» **DIRECTIONS**
From the entries below, copy every line where the string "scenaristeur" appears.

» **DATASET RECORDS**
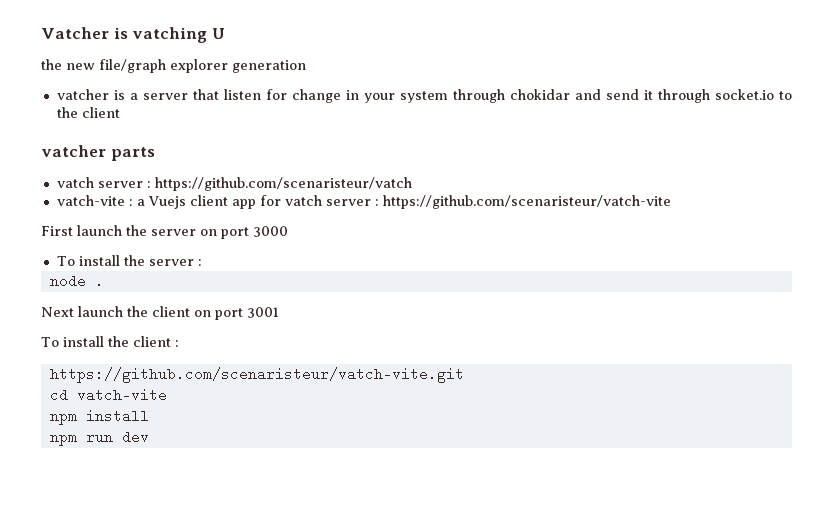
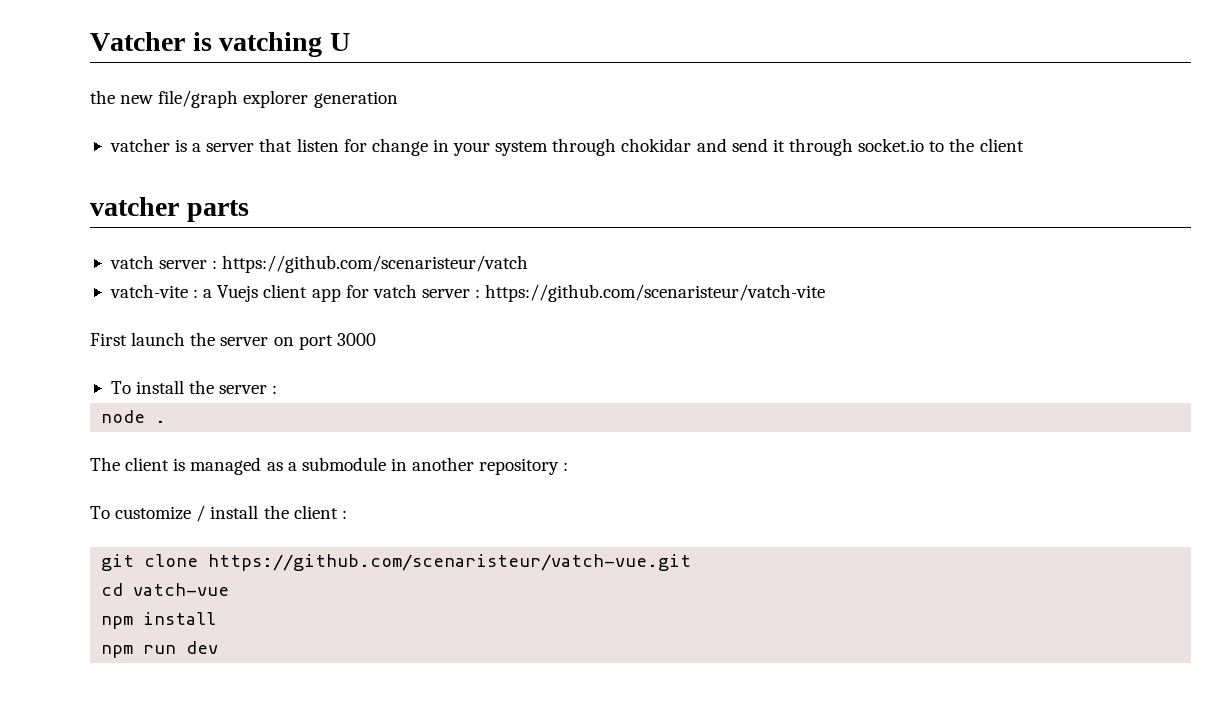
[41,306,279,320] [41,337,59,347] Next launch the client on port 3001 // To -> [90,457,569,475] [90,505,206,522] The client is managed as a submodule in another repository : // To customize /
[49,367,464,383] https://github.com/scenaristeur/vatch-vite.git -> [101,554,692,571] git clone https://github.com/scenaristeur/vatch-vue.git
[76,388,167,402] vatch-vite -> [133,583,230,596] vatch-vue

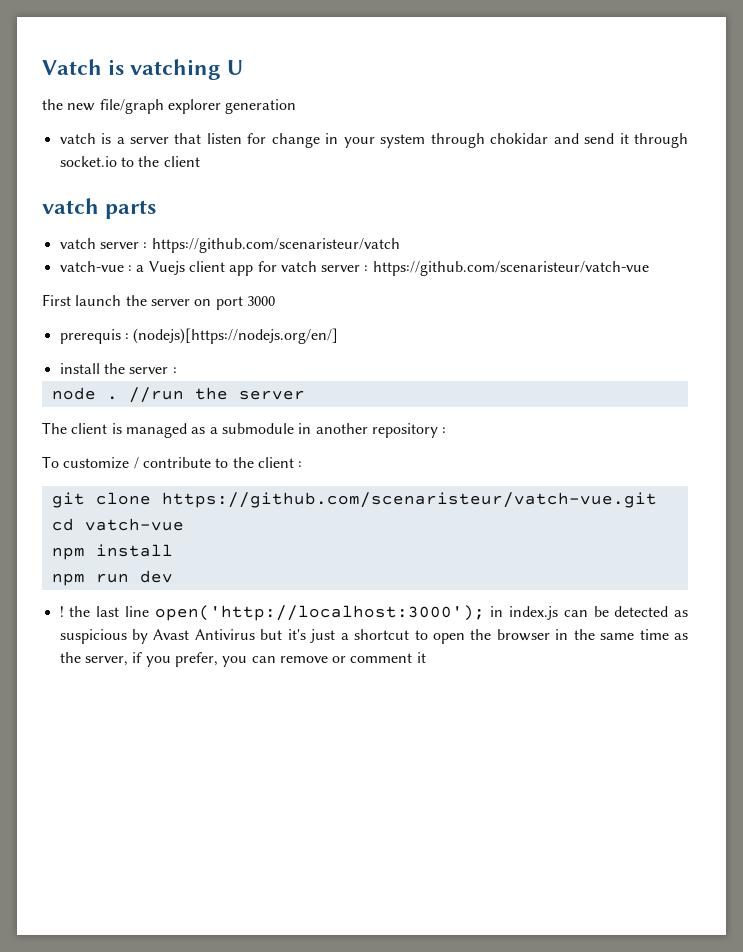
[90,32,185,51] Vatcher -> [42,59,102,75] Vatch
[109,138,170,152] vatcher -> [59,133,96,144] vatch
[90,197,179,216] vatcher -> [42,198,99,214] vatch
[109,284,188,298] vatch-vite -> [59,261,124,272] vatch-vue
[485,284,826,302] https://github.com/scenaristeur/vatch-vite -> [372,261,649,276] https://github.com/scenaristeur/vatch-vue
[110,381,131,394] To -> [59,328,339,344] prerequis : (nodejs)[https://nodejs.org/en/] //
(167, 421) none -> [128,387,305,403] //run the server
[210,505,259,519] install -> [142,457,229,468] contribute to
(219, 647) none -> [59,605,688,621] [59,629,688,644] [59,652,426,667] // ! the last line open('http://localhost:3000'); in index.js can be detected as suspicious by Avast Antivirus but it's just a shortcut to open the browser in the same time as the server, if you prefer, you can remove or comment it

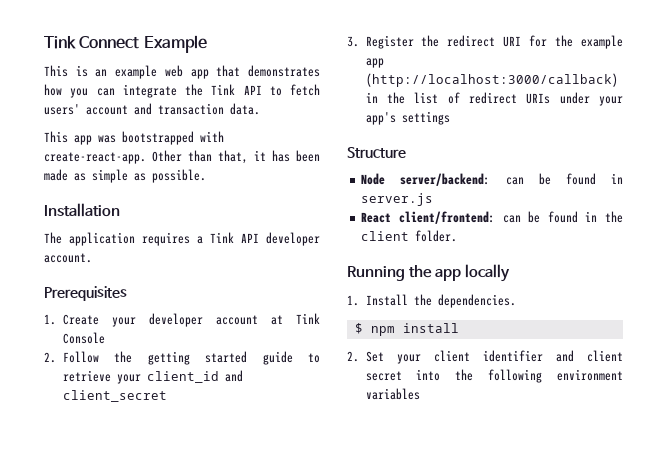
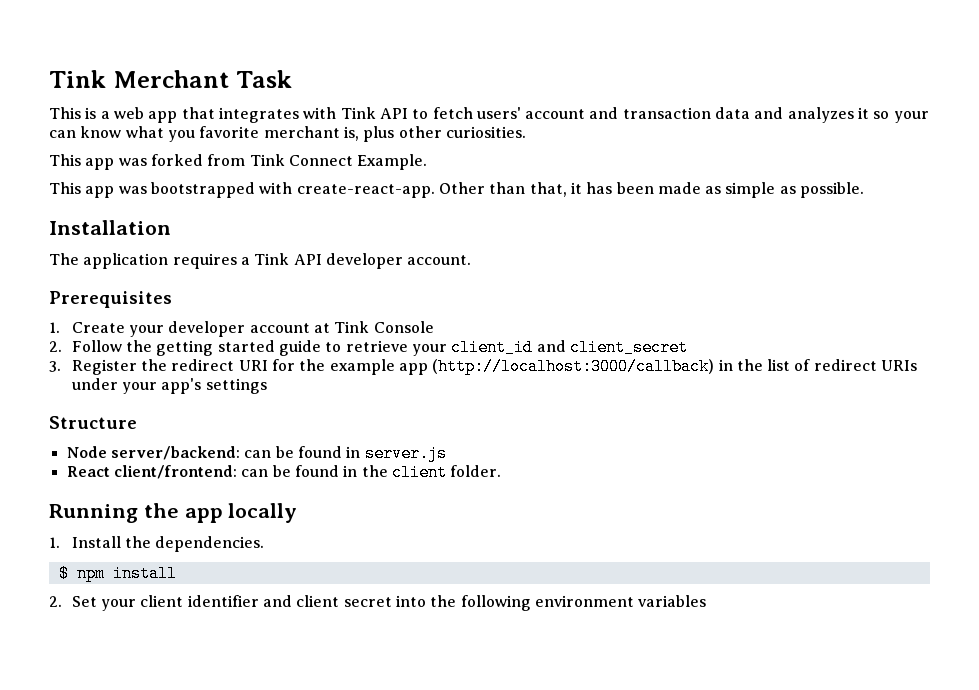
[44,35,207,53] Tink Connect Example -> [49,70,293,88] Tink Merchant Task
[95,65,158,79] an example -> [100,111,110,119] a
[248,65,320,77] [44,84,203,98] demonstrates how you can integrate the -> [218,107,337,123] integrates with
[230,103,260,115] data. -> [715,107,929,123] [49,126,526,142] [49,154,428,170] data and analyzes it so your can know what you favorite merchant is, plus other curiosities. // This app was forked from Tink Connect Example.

» **EXPECTED ANSWER**
[49,367,464,383] https://github.com/scenaristeur/vatch-vite.git -> [101,554,692,571] git clone https://github.com/scenaristeur/vatch-vue.git
[485,284,826,302] https://github.com/scenaristeur/vatch-vite -> [372,261,649,276] https://github.com/scenaristeur/vatch-vue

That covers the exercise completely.